Es muy difícil enfrentar a un jugador de este tipo, más cuando en la realidad no es una situación antideportiva, sino un despliegue de represores para violar los derechos humanos fundamentales o actos de repudio incitando al odio hacia alguien que piensa diferente.

Es complicado hacerle frente cuando amenaza con separaciones familiares o con varios años de cárcel, alegando delitos que solo existen en su imaginario.

La disidencia cubana se mide con valentía ante un gobierno cobarde, y por ello sus iniciativas nunca serán fallidas, porque las trampas de este régimen demuestran que acciones como la “Marcha Cívica por el Cambio” sí tienen razón de existir y son capaces de dar pie a una transformación en el país.

Las cubanas y los cubanos valientes que se oponen al castrismo dentro y fuera del territorio nacional me recuerdan el espíritu de las palabras del escritor Guillermo Prieto al ejército mexicano cuando combatían la intervención francesa:

“Si se toma un fuerte, quedarán los otros fuertes.
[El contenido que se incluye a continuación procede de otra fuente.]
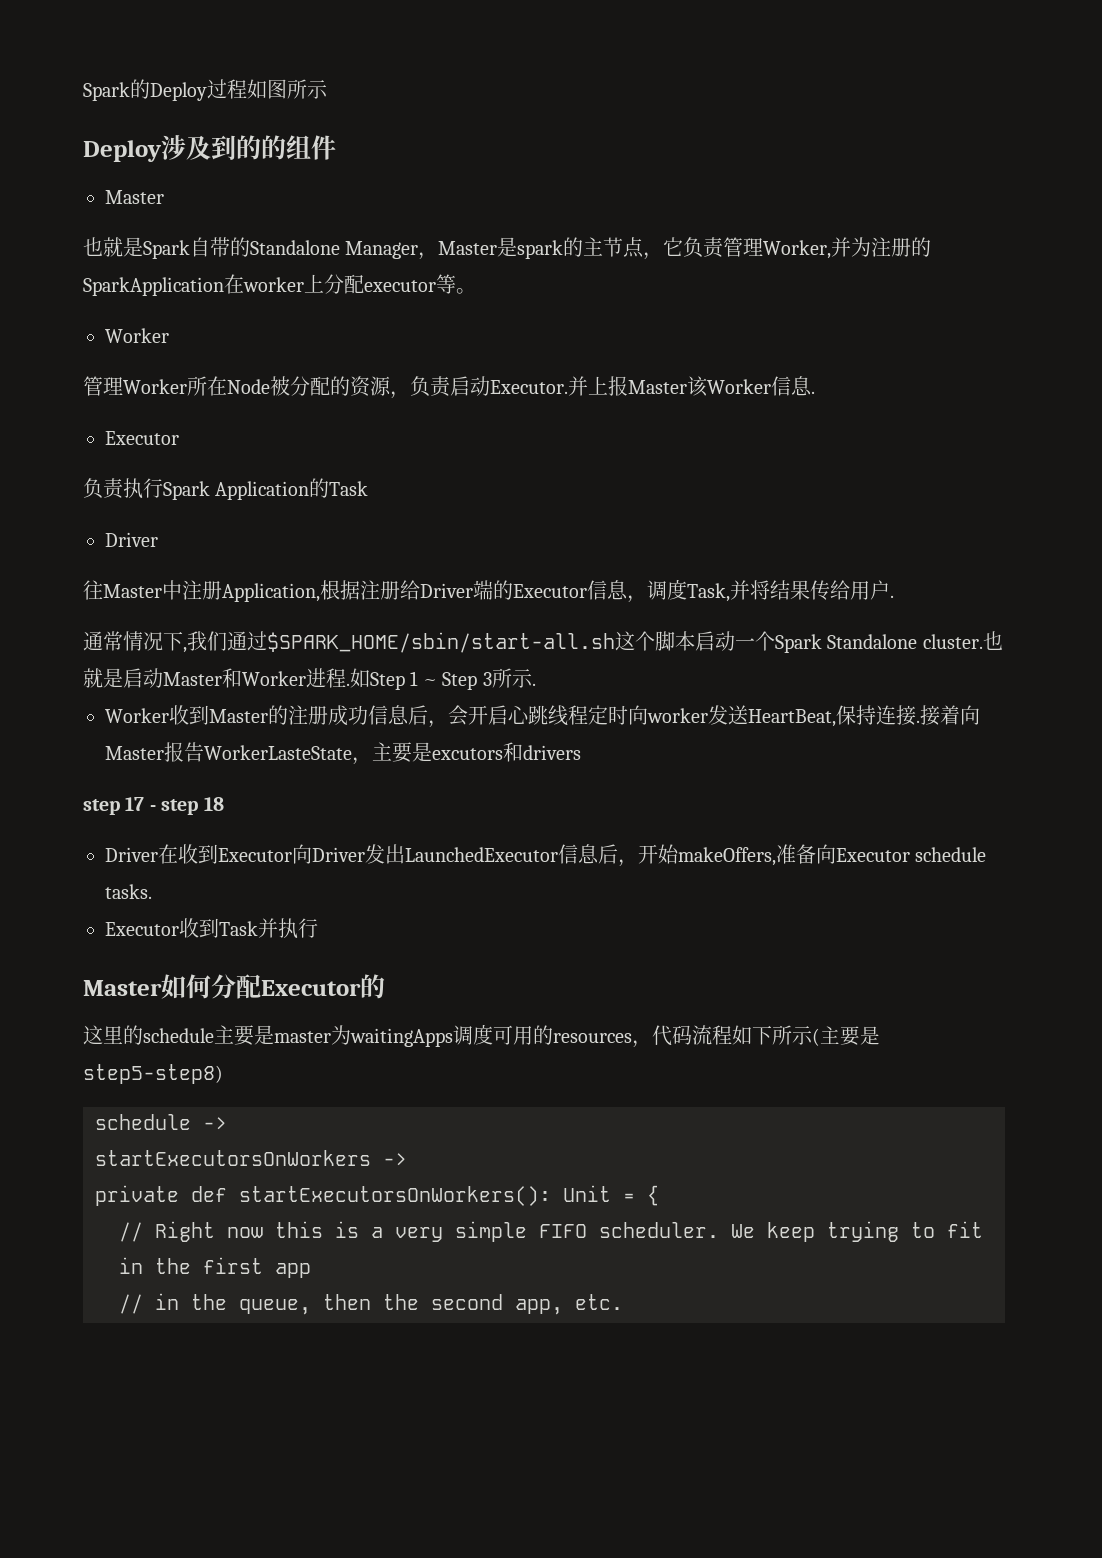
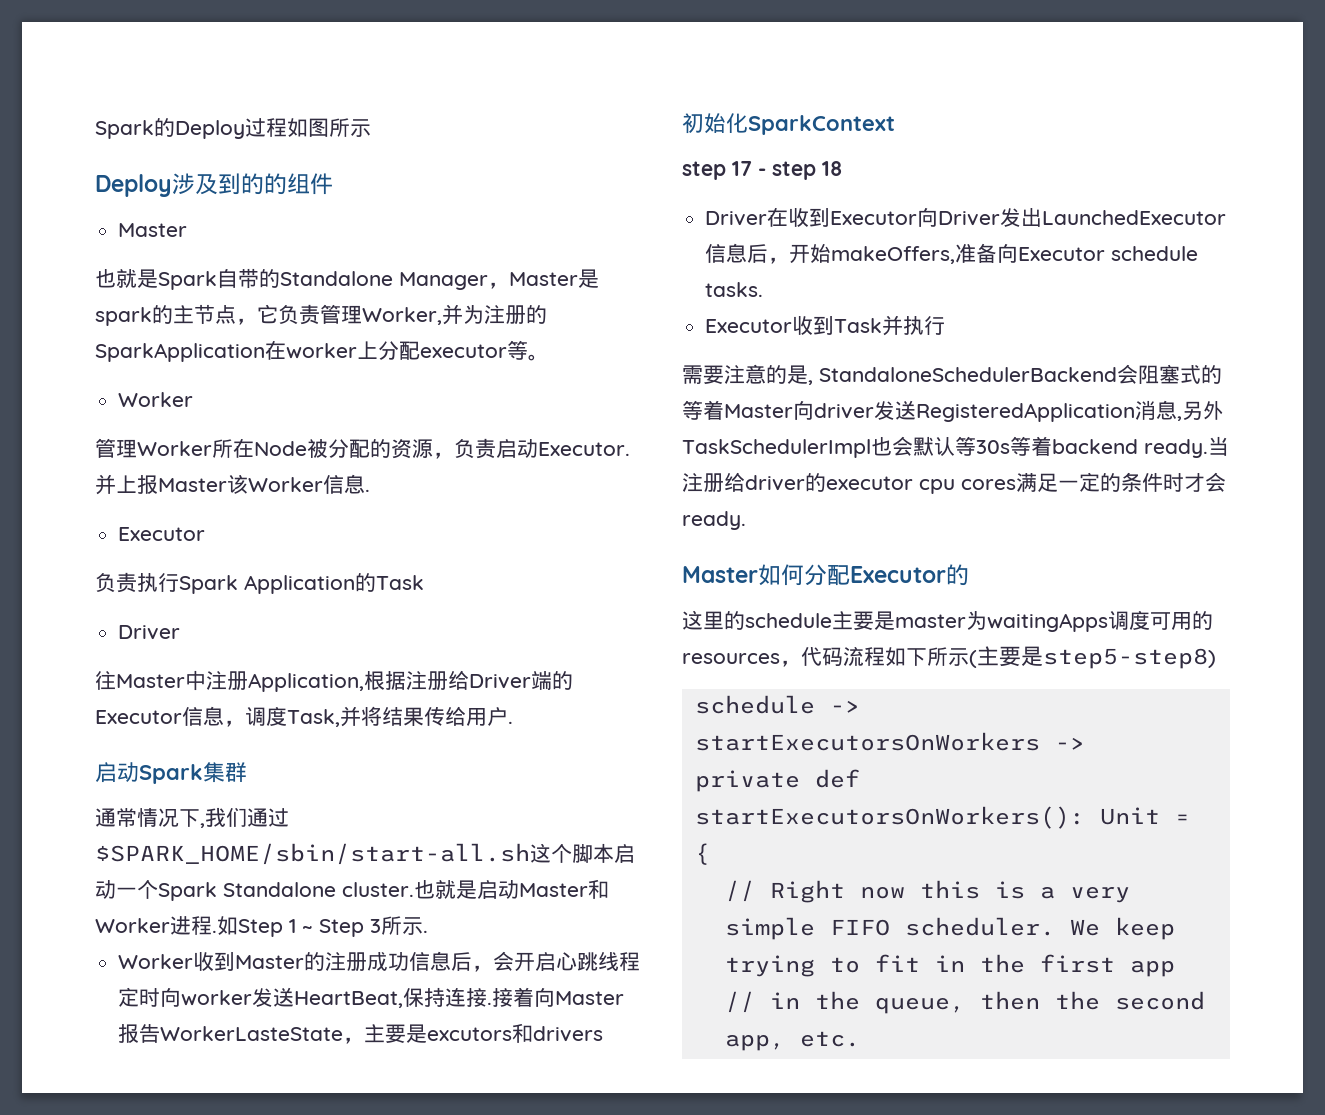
(894, 596) none -> [95,762,247,784] // 启动Spark集群
(581, 752) none -> [682,113,895,135] // 初始化SparkContext
(318, 928) none -> [682,364,1222,385] [682,400,1224,422] [682,436,1229,458] [682,472,1226,494] [682,511,746,530] // 需要注意的是, StandaloneSchedulerBackend会阻塞式的等着Master向driver发送RegisteredApplication消息,另外TaskSchedulerImpl也会默认等30s等着backend ready.当注册给driver的executor cpu cores满足一定的条件时才会ready.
Después quedan las torres de las iglesias, los patios, los cementerios, los claustros, las celdas. En cada pieza se hace un castillo, en cada puerta una muralla… Y cuando todo se haya perdido tendremos todavía por patria una tumba”.

Son una disidencia capaz de luchar en todas partes, defendiendo la libertad y los derechos humanos con la valentía que causa temor a ese jugador que de trampa en trampa se acerca más a su eliminación en el juego.